(Records from a data source)

= Beginning of Section =

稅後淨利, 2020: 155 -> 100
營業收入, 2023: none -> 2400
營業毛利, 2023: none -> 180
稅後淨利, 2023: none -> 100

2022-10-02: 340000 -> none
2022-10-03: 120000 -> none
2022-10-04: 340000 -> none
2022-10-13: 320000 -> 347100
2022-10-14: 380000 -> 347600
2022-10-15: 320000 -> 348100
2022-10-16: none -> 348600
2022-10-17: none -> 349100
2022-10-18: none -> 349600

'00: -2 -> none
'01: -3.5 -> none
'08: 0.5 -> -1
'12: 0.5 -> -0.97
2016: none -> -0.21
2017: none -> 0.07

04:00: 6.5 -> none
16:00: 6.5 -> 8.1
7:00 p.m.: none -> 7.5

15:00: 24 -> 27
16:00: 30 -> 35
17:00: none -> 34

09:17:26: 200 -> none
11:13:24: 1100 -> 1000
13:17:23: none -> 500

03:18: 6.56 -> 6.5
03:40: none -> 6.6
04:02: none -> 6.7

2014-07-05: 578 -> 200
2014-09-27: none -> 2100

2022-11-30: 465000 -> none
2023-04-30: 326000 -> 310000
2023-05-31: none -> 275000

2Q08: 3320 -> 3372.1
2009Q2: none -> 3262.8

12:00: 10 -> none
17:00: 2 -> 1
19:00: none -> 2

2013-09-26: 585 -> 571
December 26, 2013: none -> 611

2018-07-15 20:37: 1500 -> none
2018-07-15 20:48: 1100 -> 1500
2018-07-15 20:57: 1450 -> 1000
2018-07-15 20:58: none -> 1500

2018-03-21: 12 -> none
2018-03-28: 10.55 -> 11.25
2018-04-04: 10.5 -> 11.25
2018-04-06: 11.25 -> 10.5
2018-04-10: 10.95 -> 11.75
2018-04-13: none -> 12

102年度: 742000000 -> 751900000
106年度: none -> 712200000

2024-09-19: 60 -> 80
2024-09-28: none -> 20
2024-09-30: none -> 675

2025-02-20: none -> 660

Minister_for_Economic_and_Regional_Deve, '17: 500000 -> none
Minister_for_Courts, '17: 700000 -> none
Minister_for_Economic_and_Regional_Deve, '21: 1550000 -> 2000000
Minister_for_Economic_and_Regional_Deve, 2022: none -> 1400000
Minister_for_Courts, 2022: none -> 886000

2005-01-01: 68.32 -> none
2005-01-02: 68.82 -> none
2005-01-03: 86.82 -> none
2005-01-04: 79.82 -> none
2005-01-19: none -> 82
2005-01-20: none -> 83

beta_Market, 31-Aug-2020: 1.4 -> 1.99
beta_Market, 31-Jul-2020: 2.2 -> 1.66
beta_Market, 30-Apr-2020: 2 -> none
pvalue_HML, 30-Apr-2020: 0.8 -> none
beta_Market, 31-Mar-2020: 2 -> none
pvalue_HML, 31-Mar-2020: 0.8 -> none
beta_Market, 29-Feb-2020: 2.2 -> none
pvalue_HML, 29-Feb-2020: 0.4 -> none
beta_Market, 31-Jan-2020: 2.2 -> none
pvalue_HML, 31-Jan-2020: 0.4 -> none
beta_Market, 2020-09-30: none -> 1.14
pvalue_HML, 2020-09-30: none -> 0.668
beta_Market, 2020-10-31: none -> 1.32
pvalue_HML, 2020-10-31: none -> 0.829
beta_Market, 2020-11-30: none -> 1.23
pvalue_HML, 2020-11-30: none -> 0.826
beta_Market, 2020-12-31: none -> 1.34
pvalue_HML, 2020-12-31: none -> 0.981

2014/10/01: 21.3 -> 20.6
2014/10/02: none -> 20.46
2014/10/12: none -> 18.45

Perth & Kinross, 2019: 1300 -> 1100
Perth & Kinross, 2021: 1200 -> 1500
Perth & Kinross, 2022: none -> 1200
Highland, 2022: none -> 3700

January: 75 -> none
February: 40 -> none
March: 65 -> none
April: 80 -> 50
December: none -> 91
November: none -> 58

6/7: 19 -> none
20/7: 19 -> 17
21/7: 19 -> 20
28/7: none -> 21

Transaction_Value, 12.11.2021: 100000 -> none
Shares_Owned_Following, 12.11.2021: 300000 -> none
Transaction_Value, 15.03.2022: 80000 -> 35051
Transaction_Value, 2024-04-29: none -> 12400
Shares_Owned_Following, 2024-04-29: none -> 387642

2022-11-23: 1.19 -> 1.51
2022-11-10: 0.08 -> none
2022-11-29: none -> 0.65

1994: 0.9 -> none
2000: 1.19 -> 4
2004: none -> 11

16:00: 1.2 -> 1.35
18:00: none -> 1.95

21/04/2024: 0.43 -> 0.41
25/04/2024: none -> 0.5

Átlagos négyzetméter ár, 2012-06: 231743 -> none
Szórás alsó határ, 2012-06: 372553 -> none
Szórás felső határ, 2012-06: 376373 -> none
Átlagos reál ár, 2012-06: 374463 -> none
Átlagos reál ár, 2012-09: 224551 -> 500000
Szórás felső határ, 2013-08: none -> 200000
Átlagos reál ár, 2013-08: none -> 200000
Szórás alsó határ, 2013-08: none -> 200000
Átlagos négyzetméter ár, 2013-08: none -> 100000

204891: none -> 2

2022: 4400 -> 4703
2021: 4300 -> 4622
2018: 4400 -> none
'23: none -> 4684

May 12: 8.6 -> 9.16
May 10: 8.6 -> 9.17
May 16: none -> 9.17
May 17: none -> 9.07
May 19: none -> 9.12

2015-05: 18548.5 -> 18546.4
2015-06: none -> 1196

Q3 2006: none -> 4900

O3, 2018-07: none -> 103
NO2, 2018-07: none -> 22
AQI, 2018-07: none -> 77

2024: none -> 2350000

= End of Section =

Transcribe each record above exactly. Skip none.

稅後淨利, 2020: 155 -> 100
營業收入, 2023: none -> 2400
營業毛利, 2023: none -> 180
稅後淨利, 2023: none -> 100

2022-10-02: 340000 -> none
2022-10-03: 120000 -> none
2022-10-04: 340000 -> none
2022-10-13: 320000 -> 347100
2022-10-14: 380000 -> 347600
2022-10-15: 320000 -> 348100
2022-10-16: none -> 348600
2022-10-17: none -> 349100
2022-10-18: none -> 349600

'00: -2 -> none
'01: -3.5 -> none
'08: 0.5 -> -1
'12: 0.5 -> -0.97
2016: none -> -0.21
2017: none -> 0.07

04:00: 6.5 -> none
16:00: 6.5 -> 8.1
7:00 p.m.: none -> 7.5

15:00: 24 -> 27
16:00: 30 -> 35
17:00: none -> 34

09:17:26: 200 -> none
11:13:24: 1100 -> 1000
13:17:23: none -> 500

03:18: 6.56 -> 6.5
03:40: none -> 6.6
04:02: none -> 6.7

2014-07-05: 578 -> 200
2014-09-27: none -> 2100

2022-11-30: 465000 -> none
2023-04-30: 326000 -> 310000
2023-05-31: none -> 275000

2Q08: 3320 -> 3372.1
2009Q2: none -> 3262.8

12:00: 10 -> none
17:00: 2 -> 1
19:00: none -> 2

2013-09-26: 585 -> 571
December 26, 2013: none -> 611

2018-07-15 20:37: 1500 -> none
2018-07-15 20:48: 1100 -> 1500
2018-07-15 20:57: 1450 -> 1000
2018-07-15 20:58: none -> 1500

2018-03-21: 12 -> none
2018-03-28: 10.55 -> 11.25
2018-04-04: 10.5 -> 11.25
2018-04-06: 11.25 -> 10.5
2018-04-10: 10.95 -> 11.75
2018-04-13: none -> 12

102年度: 742000000 -> 751900000
106年度: none -> 712200000

2024-09-19: 60 -> 80
2024-09-28: none -> 20
2024-09-30: none -> 675

2025-02-20: none -> 660

Minister_for_Economic_and_Regional_Deve, '17: 500000 -> none
Minister_for_Courts, '17: 700000 -> none
Minister_for_Economic_and_Regional_Deve, '21: 1550000 -> 2000000
Minister_for_Economic_and_Regional_Deve, 2022: none -> 1400000
Minister_for_Courts, 2022: none -> 886000

2005-01-01: 68.32 -> none
2005-01-02: 68.82 -> none
2005-01-03: 86.82 -> none
2005-01-04: 79.82 -> none
2005-01-19: none -> 82
2005-01-20: none -> 83

beta_Market, 31-Aug-2020: 1.4 -> 1.99
beta_Market, 31-Jul-2020: 2.2 -> 1.66
beta_Market, 30-Apr-2020: 2 -> none
pvalue_HML, 30-Apr-2020: 0.8 -> none
beta_Market, 31-Mar-2020: 2 -> none
pvalue_HML, 31-Mar-2020: 0.8 -> none
beta_Market, 29-Feb-2020: 2.2 -> none
pvalue_HML, 29-Feb-2020: 0.4 -> none
beta_Market, 31-Jan-2020: 2.2 -> none
pvalue_HML, 31-Jan-2020: 0.4 -> none
beta_Market, 2020-09-30: none -> 1.14
pvalue_HML, 2020-09-30: none -> 0.668
beta_Market, 2020-10-31: none -> 1.32
pvalue_HML, 2020-10-31: none -> 0.829
beta_Market, 2020-11-30: none -> 1.23
pvalue_HML, 2020-11-30: none -> 0.826
beta_Market, 2020-12-31: none -> 1.34
pvalue_HML, 2020-12-31: none -> 0.981

2014/10/01: 21.3 -> 20.6
2014/10/02: none -> 20.46
2014/10/12: none -> 18.45

Perth & Kinross, 2019: 1300 -> 1100
Perth & Kinross, 2021: 1200 -> 1500
Perth & Kinross, 2022: none -> 1200
Highland, 2022: none -> 3700

January: 75 -> none
February: 40 -> none
March: 65 -> none
April: 80 -> 50
December: none -> 91
November: none -> 58

6/7: 19 -> none
20/7: 19 -> 17
21/7: 19 -> 20
28/7: none -> 21

Transaction_Value, 12.11.2021: 100000 -> none
Shares_Owned_Following, 12.11.2021: 300000 -> none
Transaction_Value, 15.03.2022: 80000 -> 35051
Transaction_Value, 2024-04-29: none -> 12400
Shares_Owned_Following, 2024-04-29: none -> 387642

2022-11-23: 1.19 -> 1.51
2022-11-10: 0.08 -> none
2022-11-29: none -> 0.65

1994: 0.9 -> none
2000: 1.19 -> 4
2004: none -> 11

16:00: 1.2 -> 1.35
18:00: none -> 1.95

21/04/2024: 0.43 -> 0.41
25/04/2024: none -> 0.5

Átlagos négyzetméter ár, 2012-06: 231743 -> none
Szórás alsó határ, 2012-06: 372553 -> none
Szórás felső határ, 2012-06: 376373 -> none
Átlagos reál ár, 2012-06: 374463 -> none
Átlagos reál ár, 2012-09: 224551 -> 500000
Szórás felső határ, 2013-08: none -> 200000
Átlagos reál ár, 2013-08: none -> 200000
Szórás alsó határ, 2013-08: none -> 200000
Átlagos négyzetméter ár, 2013-08: none -> 100000

204891: none -> 2

2022: 4400 -> 4703
2021: 4300 -> 4622
2018: 4400 -> none
'23: none -> 4684

May 12: 8.6 -> 9.16
May 10: 8.6 -> 9.17
May 16: none -> 9.17
May 17: none -> 9.07
May 19: none -> 9.12

2015-05: 18548.5 -> 18546.4
2015-06: none -> 1196

Q3 2006: none -> 4900

O3, 2018-07: none -> 103
NO2, 2018-07: none -> 22
AQI, 2018-07: none -> 77

2024: none -> 2350000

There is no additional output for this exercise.